The problems the public school teachers say are driving the strike include those teachers across the nation have also cited, including an over-reliance on standardized testing and flawed methods for evaluating educators. The Seattle Education Association (SEA) outlines the issues summer-long negotiations have failed to resolve:
- Professional pay: We need to attract and keep caring, qualified educators in Seattle, which is one of the most expensive cities in the United States. We’ve gone six years with no state COLA and five years with no state increase in funding for educator health care.
- Fair teacher and staff evaluations: Educators should be evaluated fairly and consistently, and the focus should be on providing the support all educators need to be successful.
- Reasonable testing: Too much standardized testing is stealing time away from classroom learning.
- Educator workload relief: Current workloads mean many students aren’t getting the help they need.

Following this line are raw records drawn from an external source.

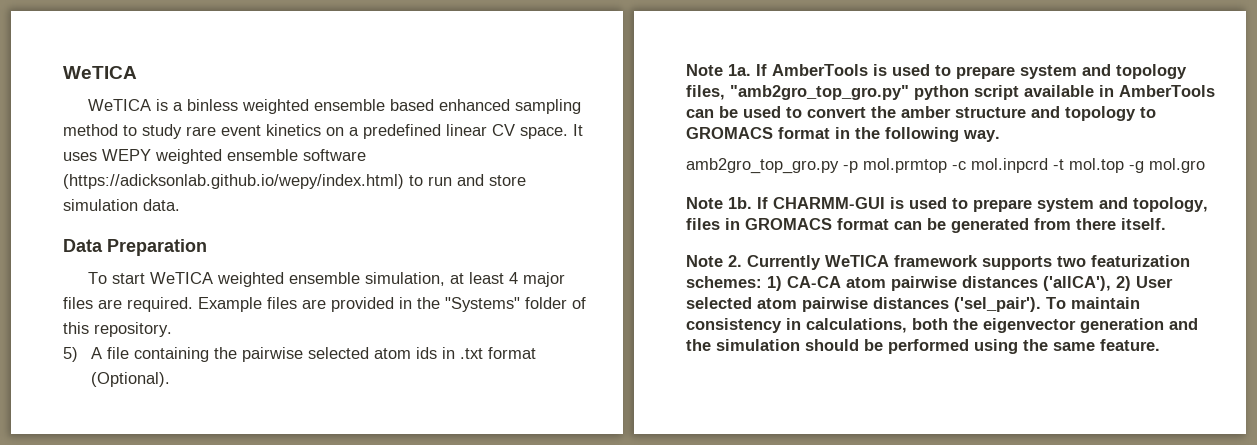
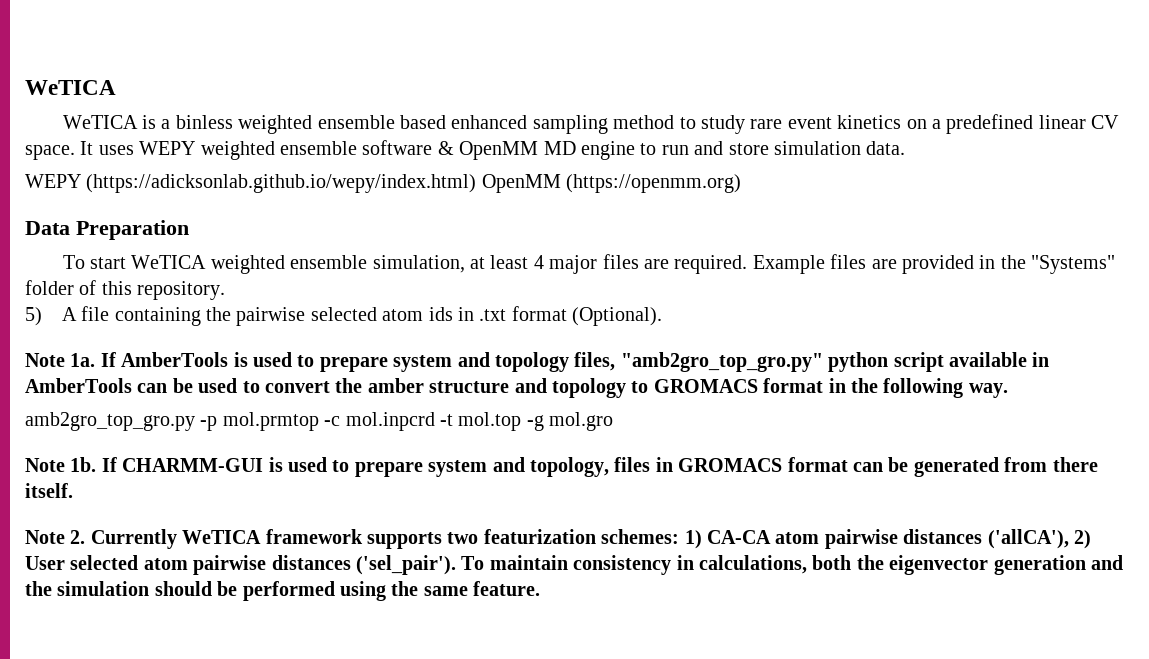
- It uses WEPY weighted ensemble software (https://adicksonlab.github.io/wepy/index.html) to run and store simulation data.
+ It uses WEPY weighted ensemble software & OpenMM MD engine to run and store simulation data.
+ WEPY (https://adicksonlab.github.io/wepy/index.html) OpenMM (https://openmm.org)

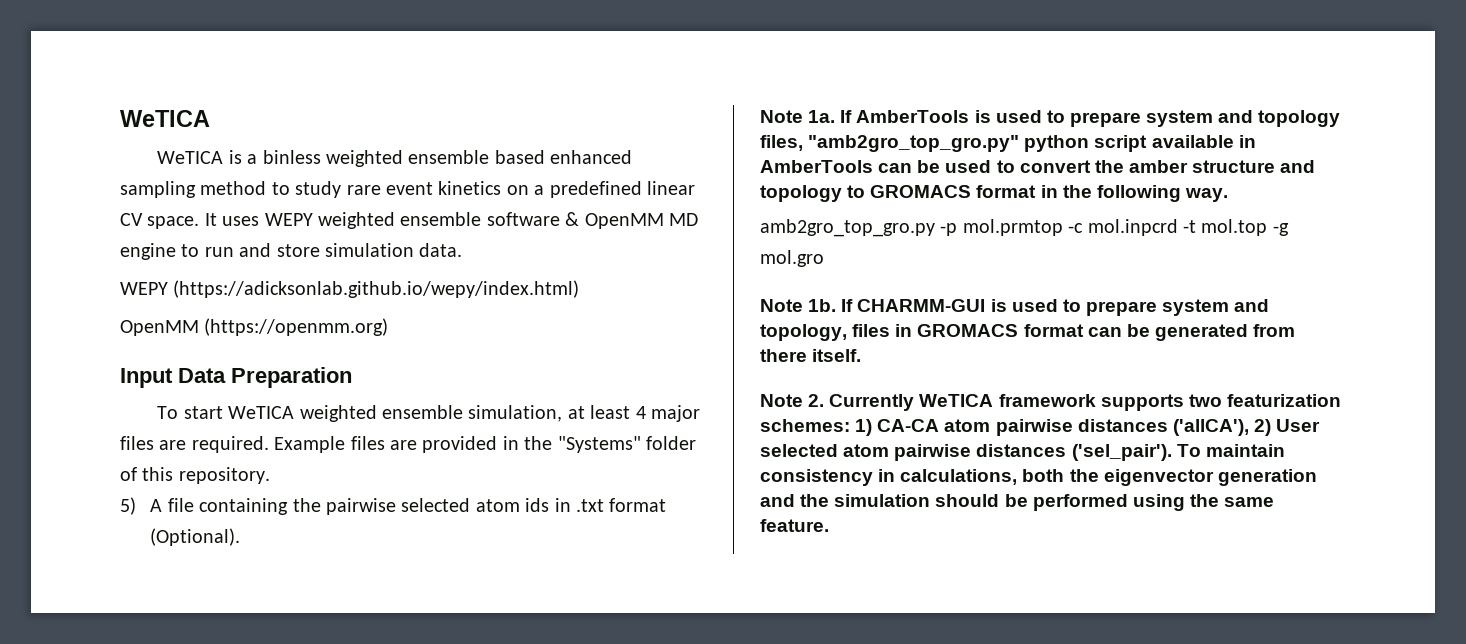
- WEPY (https://adicksonlab.github.io/wepy/index.html) OpenMM (https://openmm.org)
+ WEPY (https://adicksonlab.github.io/wepy/index.html)
+ OpenMM (https://openmm.org)
- Data Preparation
+ Input Data Preparation

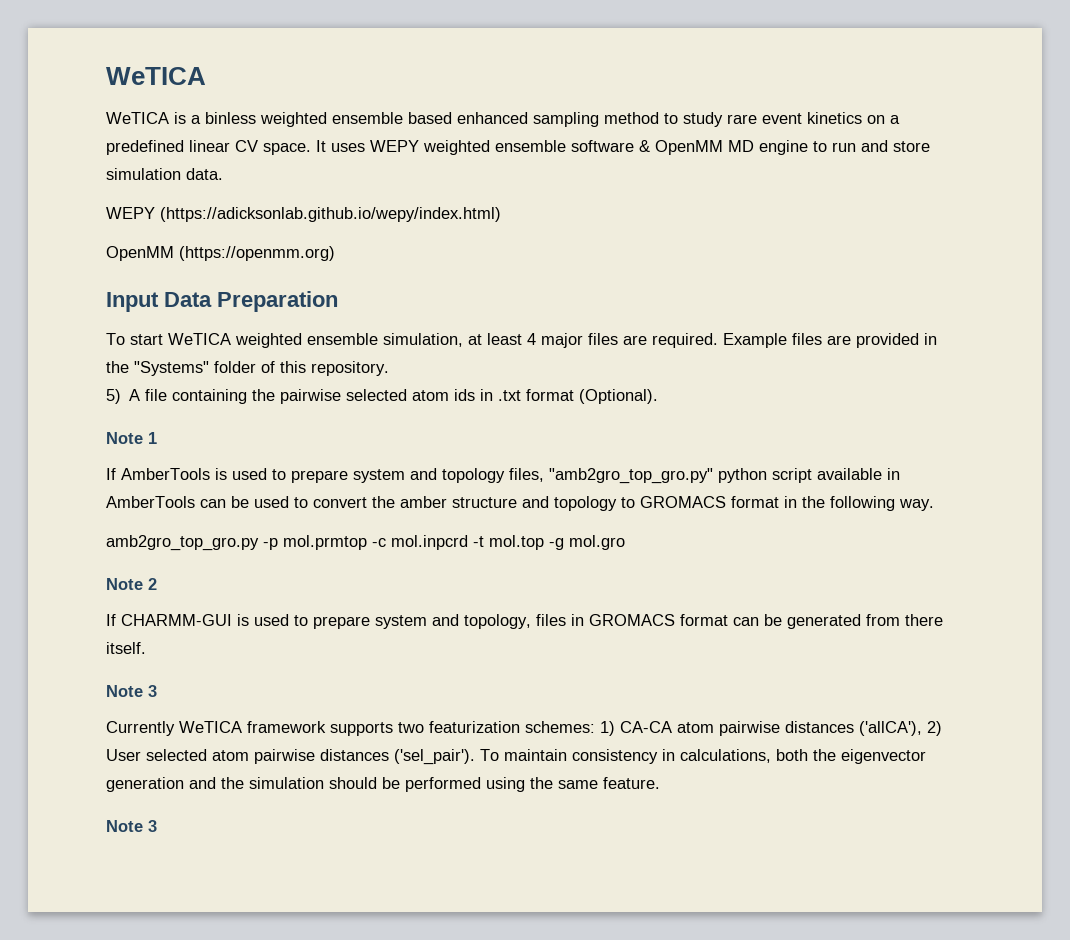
- Note 1a. If AmberTools is used to prepare system and topology files, "amb2gro_top_gro.py" python script available in AmberTools can be used to convert the amber structure and topology to GROMACS format in the following way.
+ Note 1
+ If AmberTools is used to prepare system and topology files, "amb2gro_top_gro.py" python script available in AmberTools can be used to convert the amber structure and topology to GROMACS format in the following way.
- Note 1b. If CHARMM-GUI is used to prepare system and topology, files in GROMACS format can be generated from there itself.
- Note 2. Currently WeTICA framework supports two featurization schemes: 1) CA-CA atom pairwise distances ('allCA'), 2) User selected atom pairwise distances ('sel_pair').
+ Note 2
+ If CHARMM-GUI is used to prepare system and topology, files in GROMACS format can be generated from there itself.
+ Note 3
+ Currently WeTICA framework supports two featurization schemes: 1) CA-CA atom pairwise distances ('allCA'), 2) User selected atom pairwise distances ('sel_pair').
  To maintain consistency in calculations, both the eigenvector generation and the simulation should be performed using the same feature.
+ Note 3

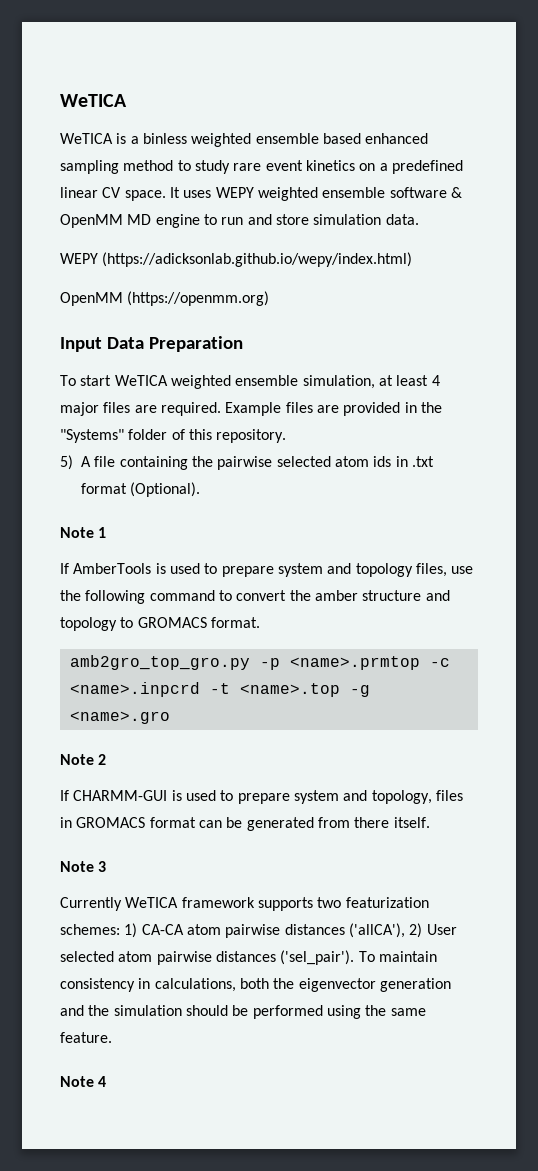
- If AmberTools is used to prepare system and topology files, "amb2gro_top_gro.py" python script available in AmberTools can be used to convert the amber structure and topology to GROMACS format in the following way.
- amb2gro_top_gro.py -p mol.prmtop -c mol.inpcrd -t mol.top -g mol.gro
+ If AmberTools is used to prepare system and topology files, use the following command to convert the amber structure and topology to GROMACS format.
+ amb2gro_top_gro.py -p <name>.prmtop -c <name>.inpcrd -t <name>.top -g <name>.gro
  To maintain consistency in calculations, both the eigenvector generation and the simulation should be performed using the same feature.
- Note 3
+ Note 4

- Student equity around discipline and the opportunity gap: We need to focus on equity issues in every school, not just some.
- The administration’s proposal to make teachers work more for free: It is unrealistic to expect teachers to work more hours without additional pay, and the district administration has been unable to explain how their proposal would help students.

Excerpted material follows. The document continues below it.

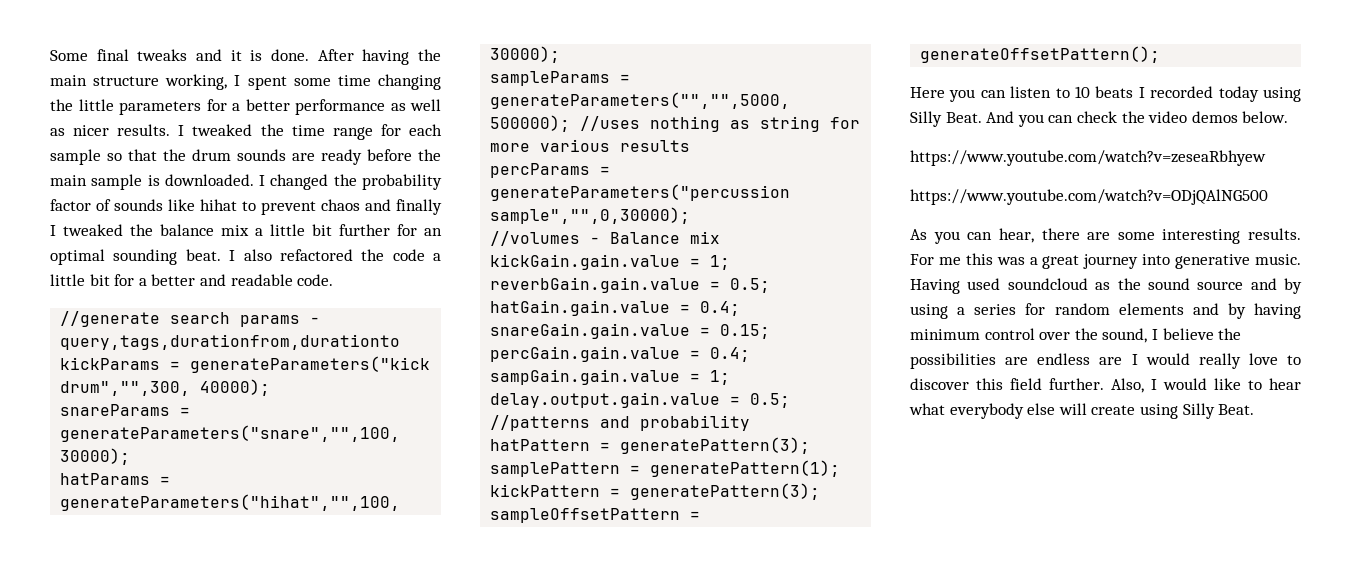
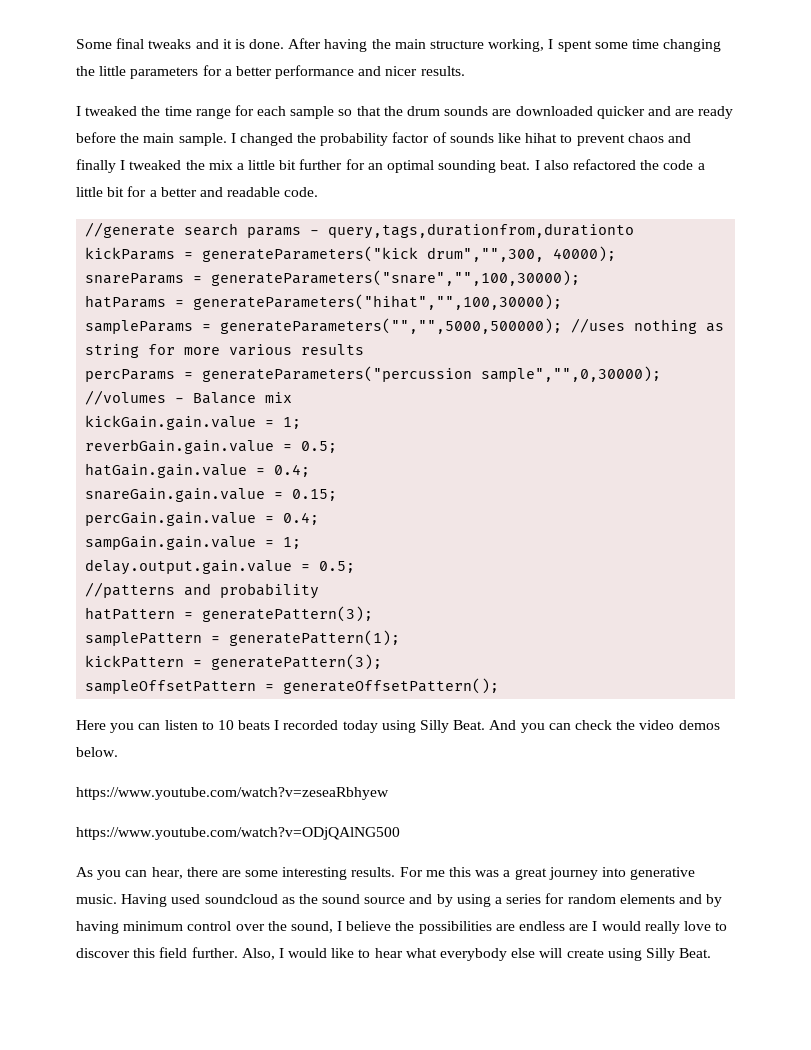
- After having the main structure working, I spent some time changing the little parameters for a better performance as well as nicer results. I tweaked the time range for each sample so that the drum sounds are ready before the main sample is downloaded.
+ After having the main structure working, I spent some time changing the little parameters for a better performance and nicer results.
+ I tweaked the time range for each sample so that the drum sounds are downloaded quicker and are ready before the main sample.
- I changed the probability factor of sounds like hihat to prevent chaos and finally I tweaked the balance mix a little bit further for an optimal sounding beat.
+ I changed the probability factor of sounds like hihat to prevent chaos and finally I tweaked the mix a little bit further for an optimal sounding beat.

Seventh-grade language arts teacher Theo Moriarty told the Associated Press, “We didn’t want to strike, and it seems to be the only way to have a dialogue with our senior administration.”
“We all know it’s an inconvenience but ultimately it’s far better for the future of students and families to get what we’re asking for,” he said.

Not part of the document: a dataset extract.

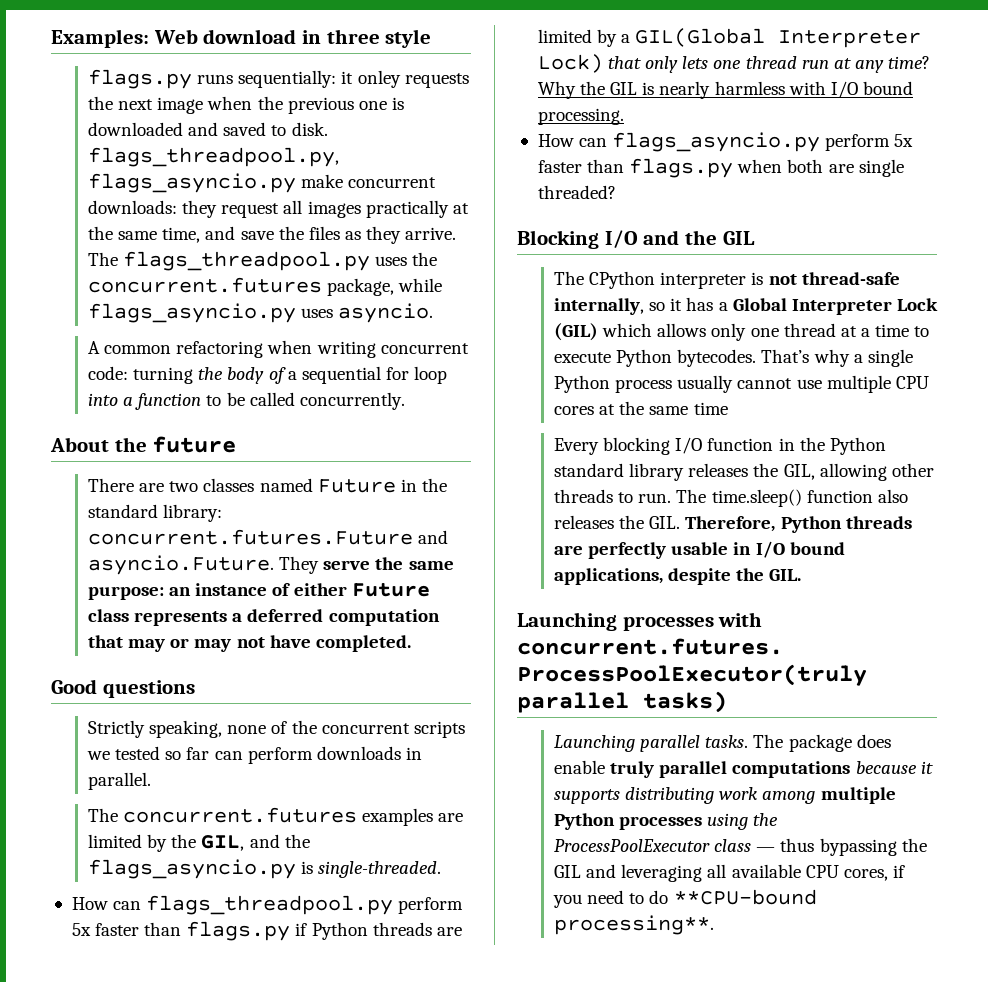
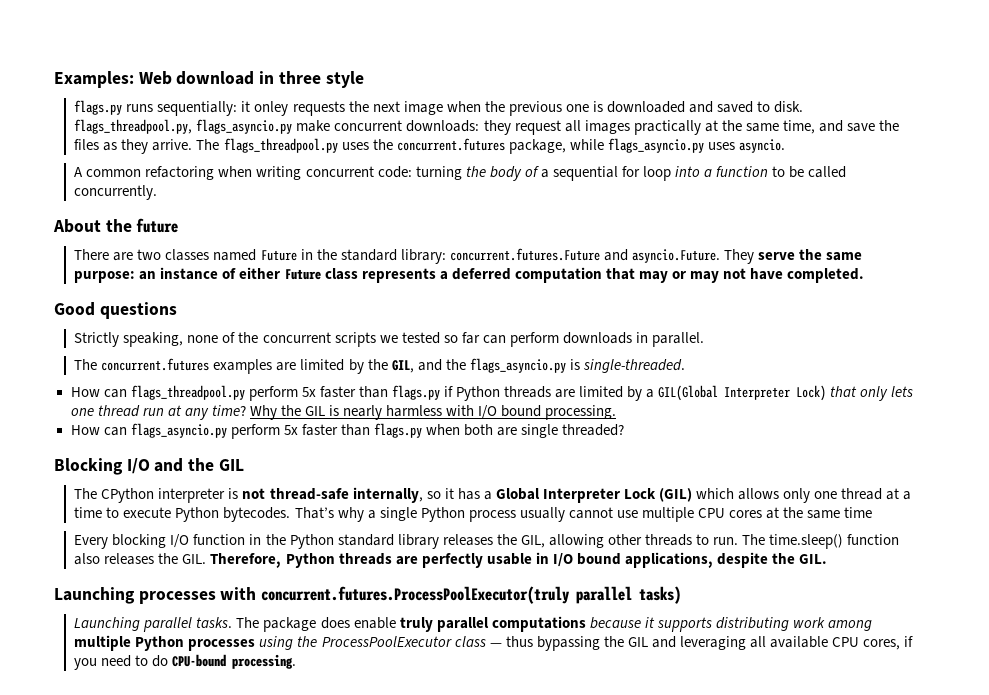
- The package does enable truly parallel computations because it supports distributing work among multiple Python processes using the ProcessPoolExecutor class — thus bypassing the GIL and leveraging all available CPU cores, if you need to do **CPU-bound processing**.
+ The package does enable truly parallel computations because it supports distributing work among multiple Python processes using the ProcessPoolExecutor class — thus bypassing the GIL and leveraging all available CPU cores, if you need to do CPU-bound processing.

As Seattle Public School teacher Jesse Hagopian told the Real News Network following the vote to go on strike,”The issues that we’re taking up are much more than pay.”
“Teachers and educational support staff deserve a living wage in a city where the costs are skyrocketing, where teachers can no longer afford to live in the city where they teach,” he continued. “So we’re definitely fighting for fair compensation. We’re fighting for an incredible list of educational reforms that will truly improve the lives of children in Seattle.”
Voicing her support for the striking teachers is Seattle City Council member Kshama Sawant, who called out the the difference between how teachers have not received the favorable treatment given to corporations.
“The educators demands are completely reasonable. In the face of skyrocketing rents and increasing costs for basic needs, the teachers have sacrificed for six years with no pay raises from Olympia,” Sawant said in a statement.
“For too long the legislature has ignored the needs of the children and bent over backwards to give corporations handout after handout. Boeing executives got a special session. Where is the special session for education? Teachers are faced with stagnating salaries, overcrowded classrooms, too many standardized tests, and inadequate resources. It’s high time the legislature did their job, stop ignoring the mandate by voters to lower class sizes and raise teachers’ pay. Fully fund education now!” she added.
The Socialist council member also called on the community to stand in support with the teachers—a path some parents of Seattle public schools students have already taken.
In an op-ed in Seattle weekly The Stranger, parents Sarah Lang, Jana Robbins, and Naomi Wilson write that they “stand firmly with the teachers who are fighting to provide a high quality education for all our kids.” They add that the school district “continue[s] to resist [SEA’s] sensible proposals, just as they have resisted parent efforts to address these same problems.”
As union activist Darrin Hoop also notes, “The strike in Seattle is only the latest in a growing list of struggles for the future of public education all over the U.S..”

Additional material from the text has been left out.